傅北一眼就能看穿她的想法,想了想,起身找了件衣服披著。
時間過得很快,轉眼就到凌晨,不過明天就是周末,所以並不急著休息,喬西沒打算回去,努力地解題。早些時候沒有傅北幫助,做什麼都難,學習就惱火,現下卻好了許多,有個人做依靠總歸是一種鼓勵,有動力才有幹勁兒。
喬建良沒有過來找,知道她在這邊學習。
一點多,雪再次紛紛揚揚落下,喬西洗漱完畢,將就穿著傅北的睡衣在這裡歇下,睡覺前,她還拿著練習冊問了兩個題,比之前幾天的沮喪頹廢,儼然又活了過來。

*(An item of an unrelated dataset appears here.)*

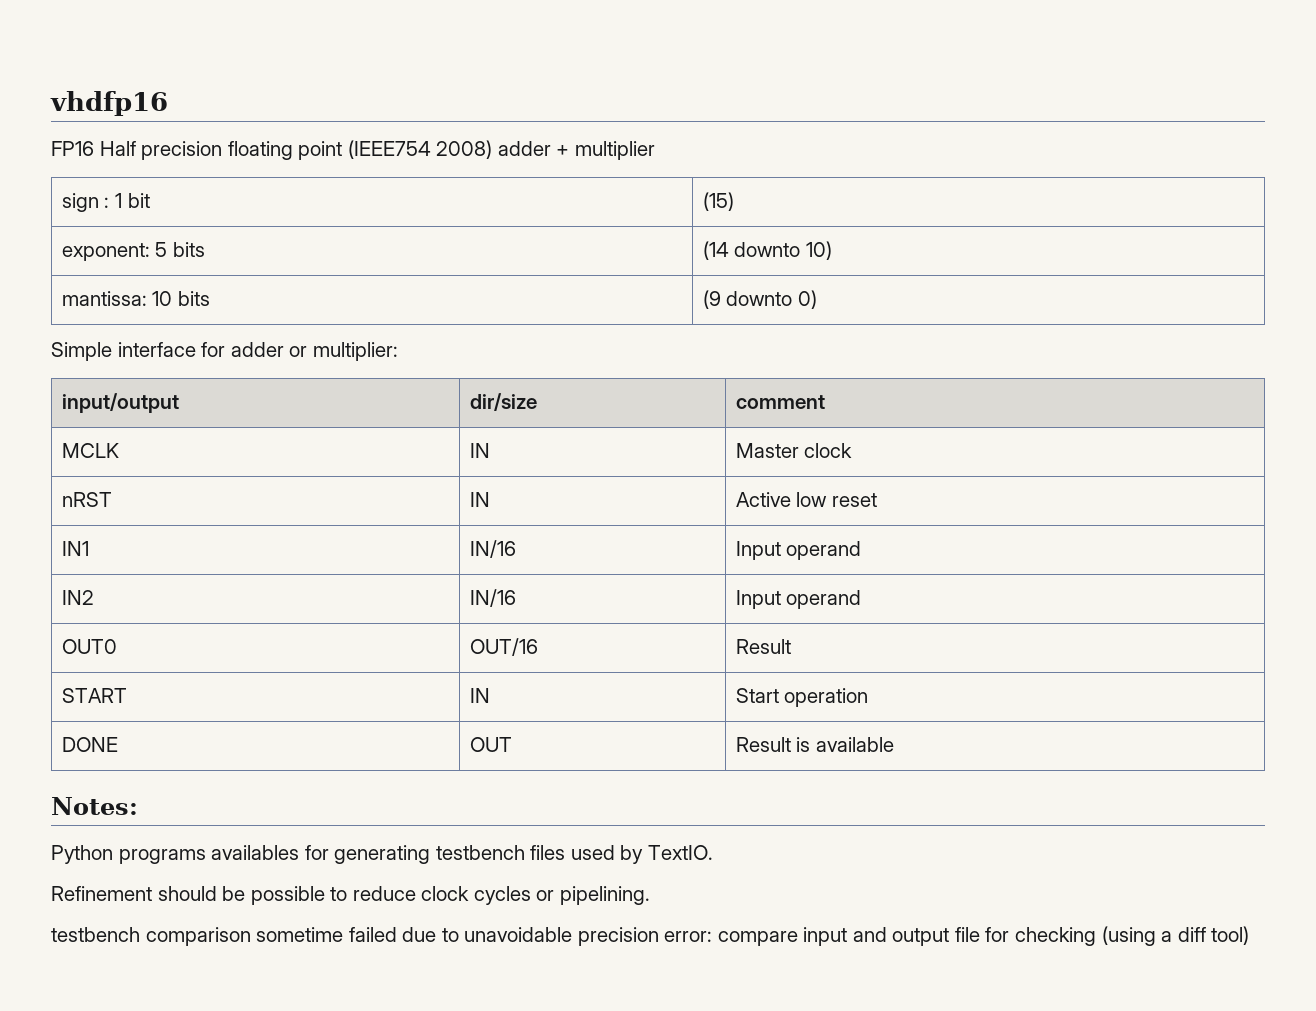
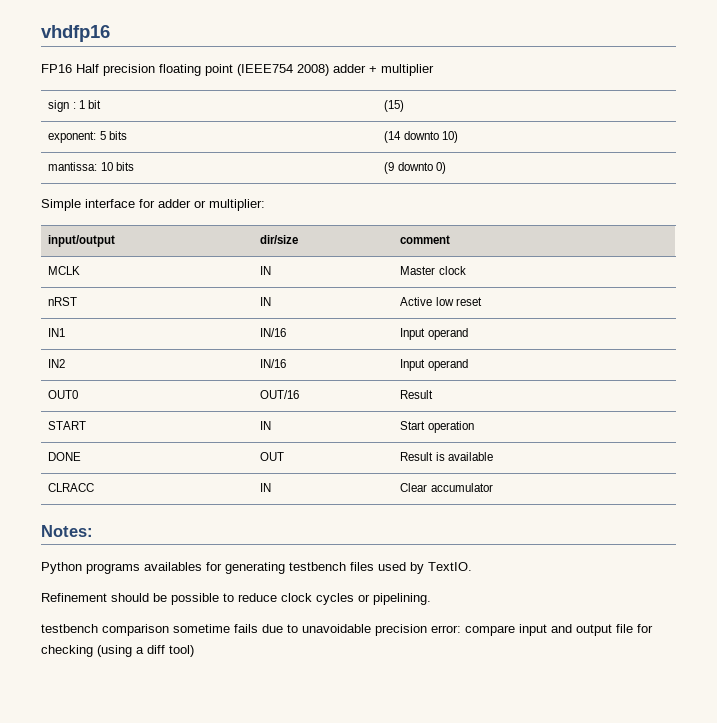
(894, 744) none -> [48,483,95,492] [260,483,272,492] [400,483,493,492] // CLRACC | IN | Clear accumulator
[348,927,397,942] failed -> [234,624,258,633] fails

如今喬家家底厚實,大可不用努力,隨隨便便讀個大學進自家公司也不錯,但終歸有個人的想法,追求不同。
不是學習的料,沒有這方面的天賦,大多數人都是如此,如果平庸,就要給自己找個拼命向上的藉由。
「我想考理工。」躺床後喬西說,翻身對著傅北,「在你們學校對面,以後就可以經常見到你。」
話說得可真夠直白,絲毫不拐彎抹角。
傅北偏偏頭,拉了下被角,語氣淡然,一點不意外她會有這個想法。
「想學什麼專業?」
喬西擰了擰眉頭,思忖片刻,「不知道,還沒想過。」
傅北說:「還有半年時間,不著急。」
躺到快要睡著的時候,喬西說:「你幫我選吧,我沒什麼感興趣的,不知道要學哪個專業。」
傅北沒應聲,只是攏了攏被子,幫她蓋好。
這一晚尤其暖和,即使外面冰天雪地,可旁邊就躺著一個人,睡著睡著就挨到了一起,相互慰藉取暖。

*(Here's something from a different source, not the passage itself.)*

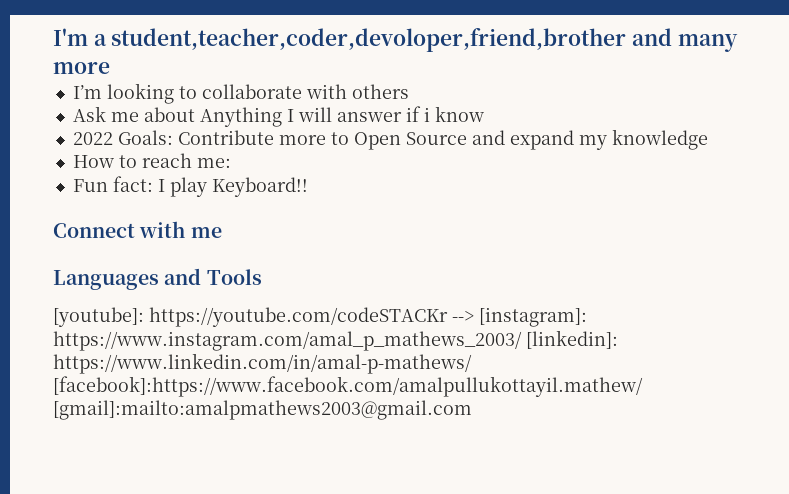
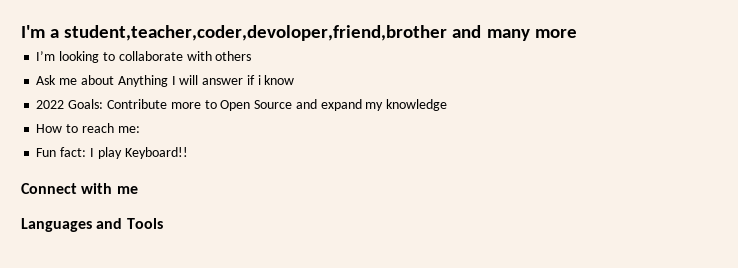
[53,307,587,327] [53,330,618,351] [53,353,472,374] [53,376,643,397] [53,400,472,420] // [youtube]: https://youtube.com/codeSTACKr --> [instagram]: https://www.instagram.com/amal_p_mathews_2003/ [linkedin]: https://www.linkedin.com/in/amal-p-mathews/ [facebook]:https://www.facebook.com/amalpullukottayil.mathew/ [gmail]:mailto:amalpmathews2003@gmail.com -> (163, 223) none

江城的冬季一貫乾燥,路邊的樹木只剩下光禿禿的枝幹,寒風凜冽料峭,捲起風沙和枯葉打轉兒,隨著時間一天天流逝,整個城市都逐漸靜默,街上人和車都變少,像進入了冬眠期,到處都冷清蕭肅。
學期的最後一場考試,喬西取得了高中以來的最高成績,以這個成績,考取理工大學絕對穩妥,不過離江大還是有距離,她倒不沮喪,反而十分高興,既來之則安之,不給自己添堵找難受。
拿到成績後,回到大院就去找傅北,可惜傅北不在家,去公司幫忙了。